▶ _Change detection data_
+--
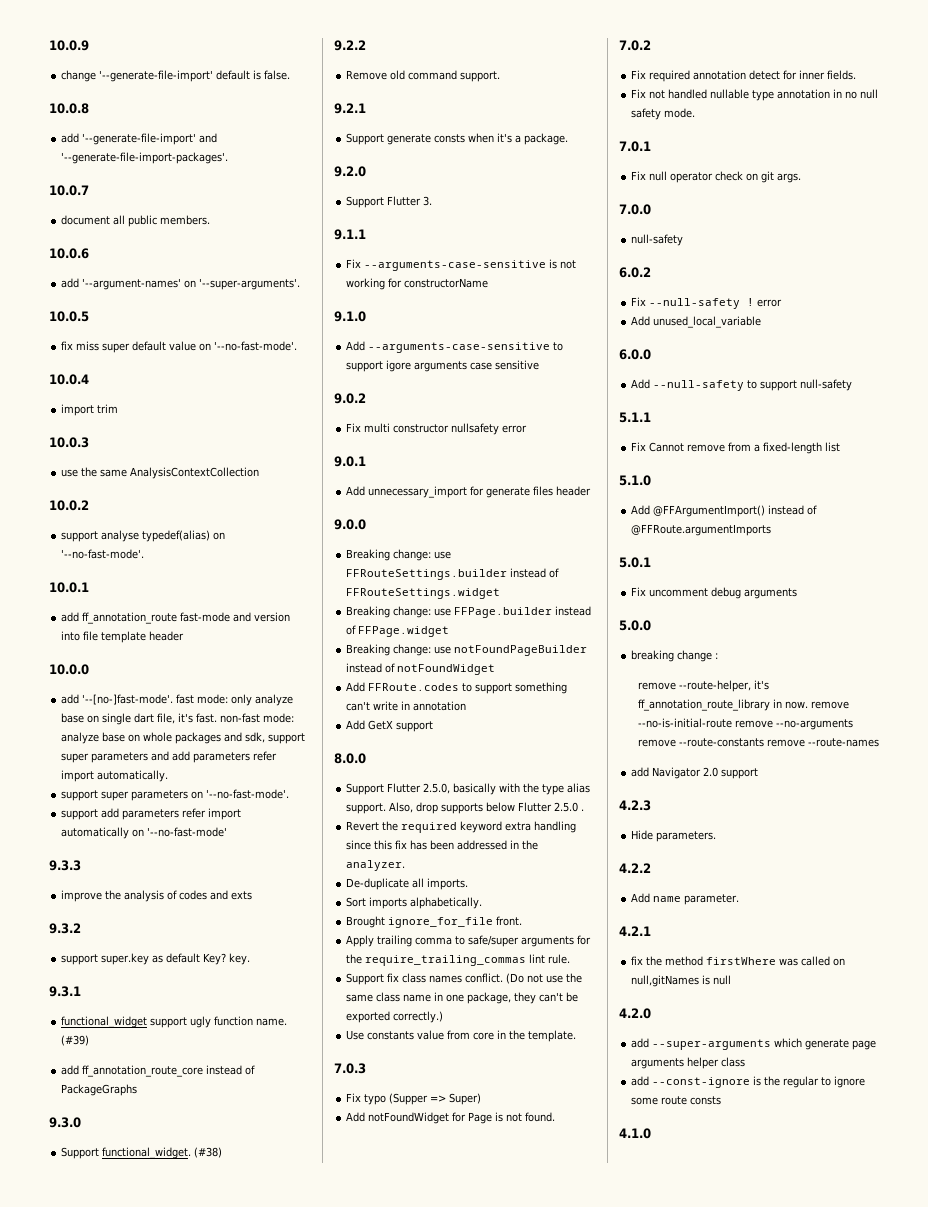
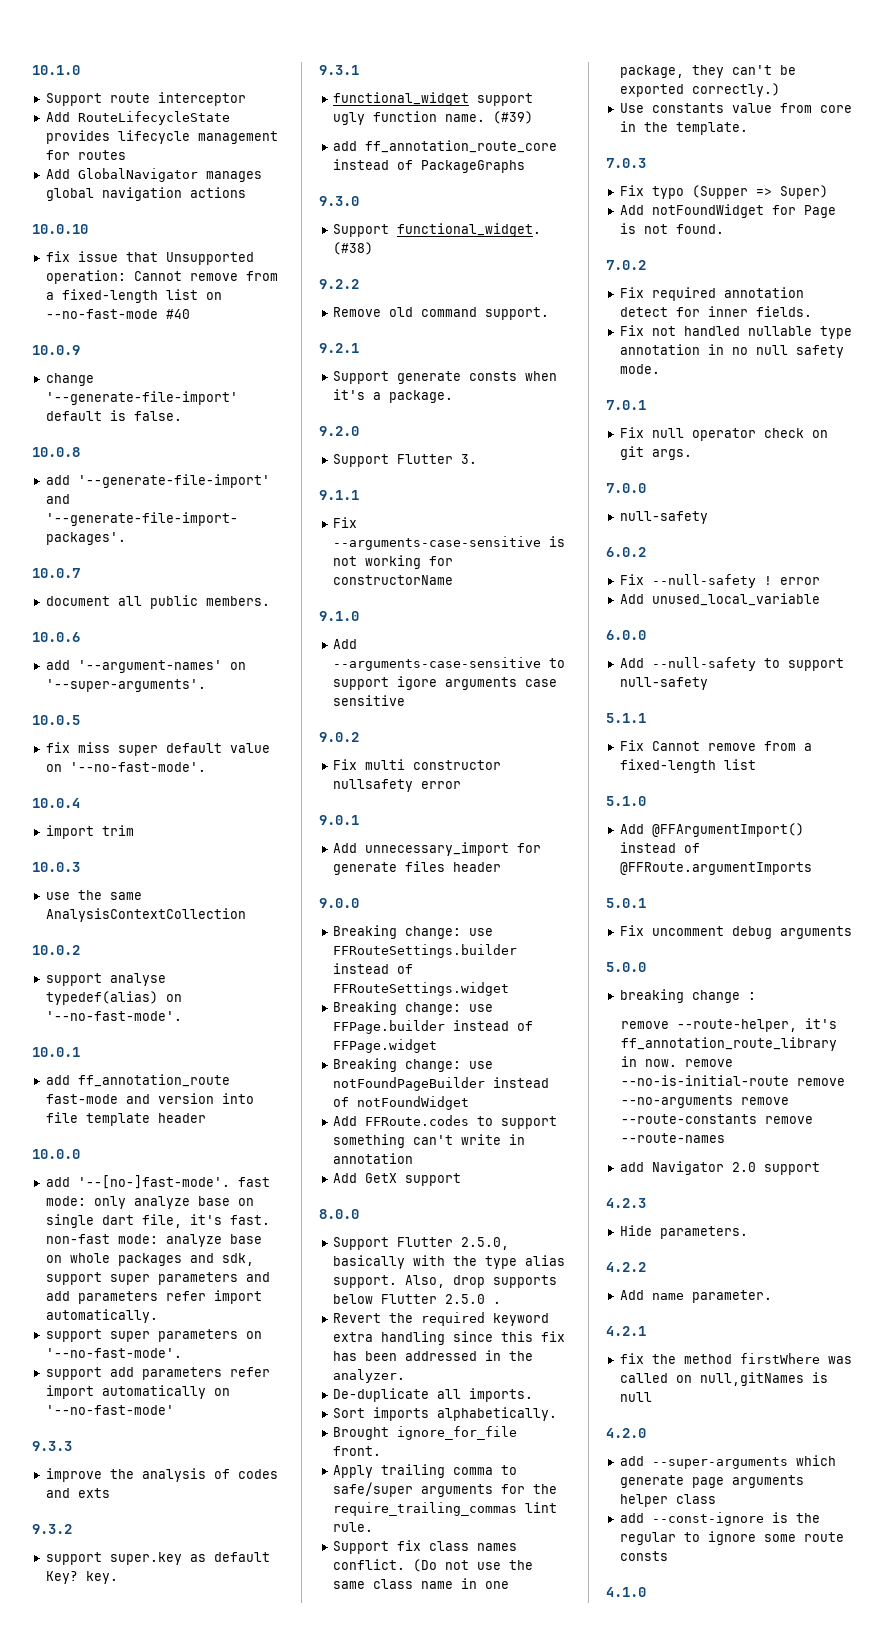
+ 10.1.0
+ Support route interceptor
+ Add RouteLifecycleState provides lifecycle management for routes
+ Add GlobalNavigator manages global navigation actions
+ 10.0.10
+ fix issue that Unsupported operation: Cannot remove from a fixed-length list on --no-fast-mode #40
+--
▶ _Task_
What is needed is a verbatim copy of the entries, leaving out any pictures.

▶ _Task response_
+ 10.1.0
+ Support route interceptor
+ Add RouteLifecycleState provides lifecycle management for routes
+ Add GlobalNavigator manages global navigation actions
+ 10.0.10
+ fix issue that Unsupported operation: Cannot remove from a fixed-length list on --no-fast-mode #40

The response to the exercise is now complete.